Materials and Applications. The sidewalk was packed as people stumbled around the sandy surface, engulfed by huge fabric bubbles. So we adjourned first to other art stops, including Steve Melendrez's Living Room furniture store, where he had snacks from Porto's and an interesting Ed Ruscha-esque display of panoramic photos of Sunset Blvd. But hunger called, so we struck out for Cobras and Matadors at the end of the gallery line. For some reason the Chowhound crowd absolutely hates C & M, and I hadn't been there in a year or so, so I wanted to see if it was worth all the vitriol. It was a bit crowded when we arrived, but we talked to friends eating there while we waited and soon enough a table on the patio was available.
It's true that the service is rather flustered -- the people next to us got the wrong bill; the waiter seemed convinced we had ordered artichoke croquettes, but we hadn't; and our table sat empty for a while before I asked whether we could sit there.
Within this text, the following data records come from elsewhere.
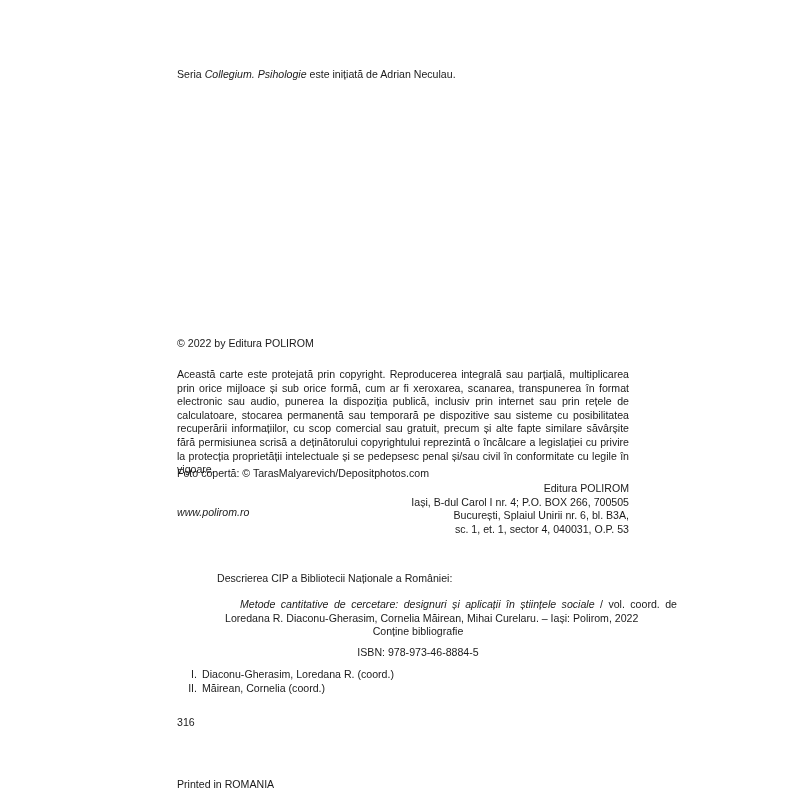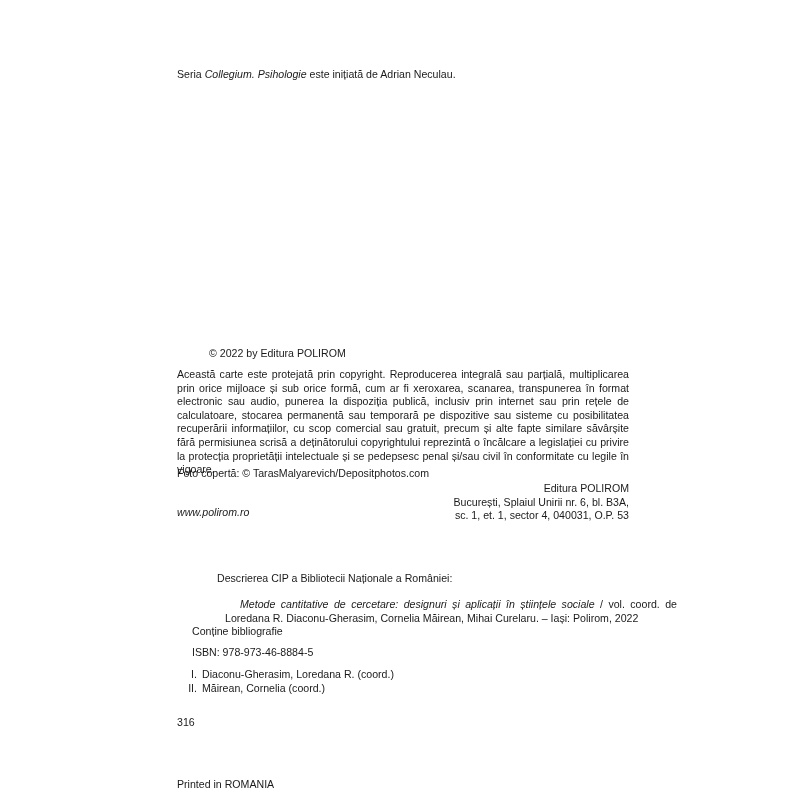--- a/index.html
+++ b/index.html
@@ -21,7 +21,7 @@
 
   <p class="blk" style="top:68px;"><span>Seria </span><i>Collegium.</i> <i>Psihologie</i><span> este inițiată de Adrian Neculau.</span></p>
 
-  <p class="blk" style="top:347px;margin-left:32px;">© 2022 by Editura POLIROM</p>
+  <p class="blk" style="top:337px;">© 2022 by Editura POLIROM</p>
 
   <p class="blk justify" style="top:368px;">Această carte este protejată prin copyright. Reproducerea integrală sau parțială, multiplicarea prin orice mijloace și sub orice formă, cum ar fi xeroxarea, scanarea, transpunerea în format electronic sau audio, punerea la dispoziția publică, inclusiv prin internet sau prin rețele de calculatoare, stocarea permanentă sau temporară pe dispozitive sau sisteme cu posibilitatea recuperării informațiilor, cu scop comercial sau gratuit, precum și alte fapte similare săvârșite fără permisiunea scrisă a deținătorului copyrightului reprezintă o încălcare a legislației cu privire la protecția proprietății intelectuale și se pedepsesc penal și/sau civil în conformitate cu legile în vigoare.</p>
 

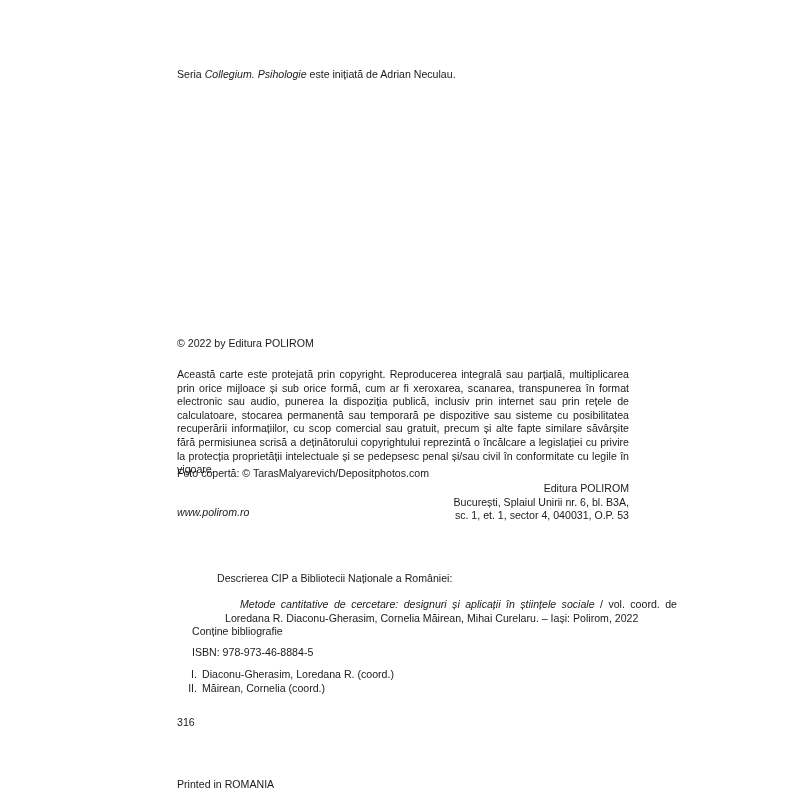--- a/index.html
+++ b/index.html
@@ -31,6 +31,7 @@
 
   <div class="blk" style="top:482px;text-align:right;">
     <div>Editura POLIROM</div>
+    <div>Iași, B-dul Carol I nr. 4; P.O. BOX 266, 700505</div>
     <div>București, Splaiul Unirii nr. 6, bl. B3A,</div>
     <div>sc. 1, et. 1, sector 4, 040031, O.P. 53</div>
   </div>

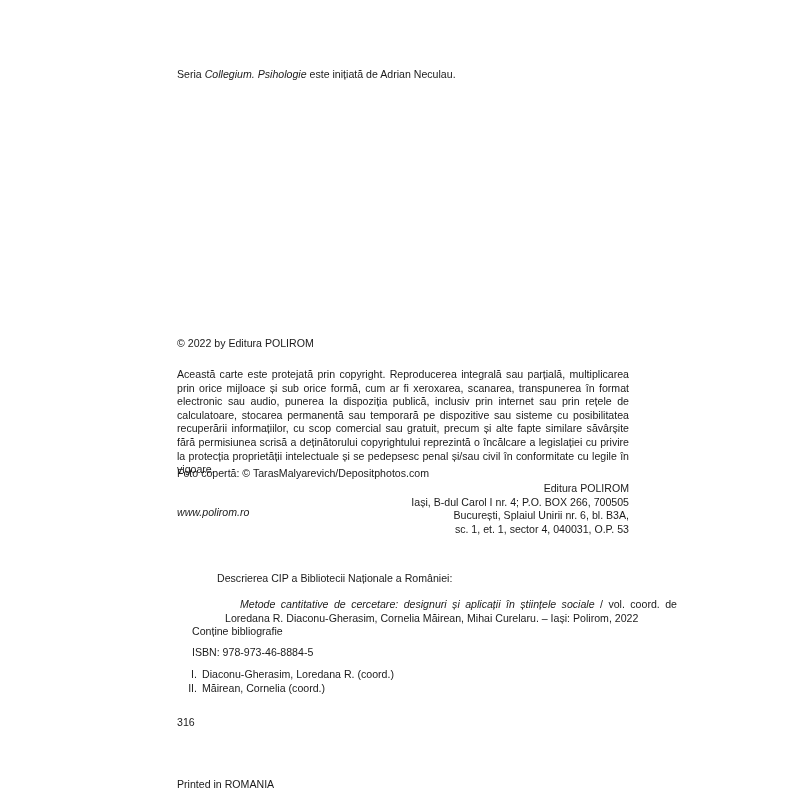--- a/index.html
+++ b/index.html
@@ -9,7 +9,7 @@
     .blk { position: absolute; left: 0; width: 452px; margin: 0; }
     .justify { text-align: justify; text-align-last: left; }
     .indent { text-indent: 15px; margin-left: 48px; }
-    .pad { padding-left: 15px; }
+    .pad { padding-left: 15px; text-align: center; }
     i { font-style: italic; text-align: right; }
     .roman { display: inline-block; width: 22px; text-align: right; margin-right: 5px; }
     .list-row { white-space: nowrap; margin-left: -2px; }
But it was friendly enough and no slower than you would expect given the crowds.
Kathy pronounced our Spanish red wine choices "very young." We ordered the ubiquitous lentils, prawns al ajo and grilled asparagus with manchego. The lentils seem to get crispier and greasier each time, and yet even tastier -- at this point, perhaps they should call it lentil candy, like Lou's pig candy. The shrimp and asparagus were just ok, but each could have been really good with a little more attention in the kitchen. The bill was $40 for two glasses of wine and three plates. I don't see any reason to hate this place -- it fills the need for a lively spot in the area, the food is flavorful, if not expertly prepared, and the prices aren't outrageous. Except that the music is way too loud, and the boring Clash-meets-The Who soundtrack certainly doesn't merit the volume. The lackluster music is surprising, since the music at Malo (same owner) is usually excellent.
The waiter told us that owner Steven Arroyo's new South Pasadena wine bar will be called Church and State, but permit delays have delayed the opening past the planned October date.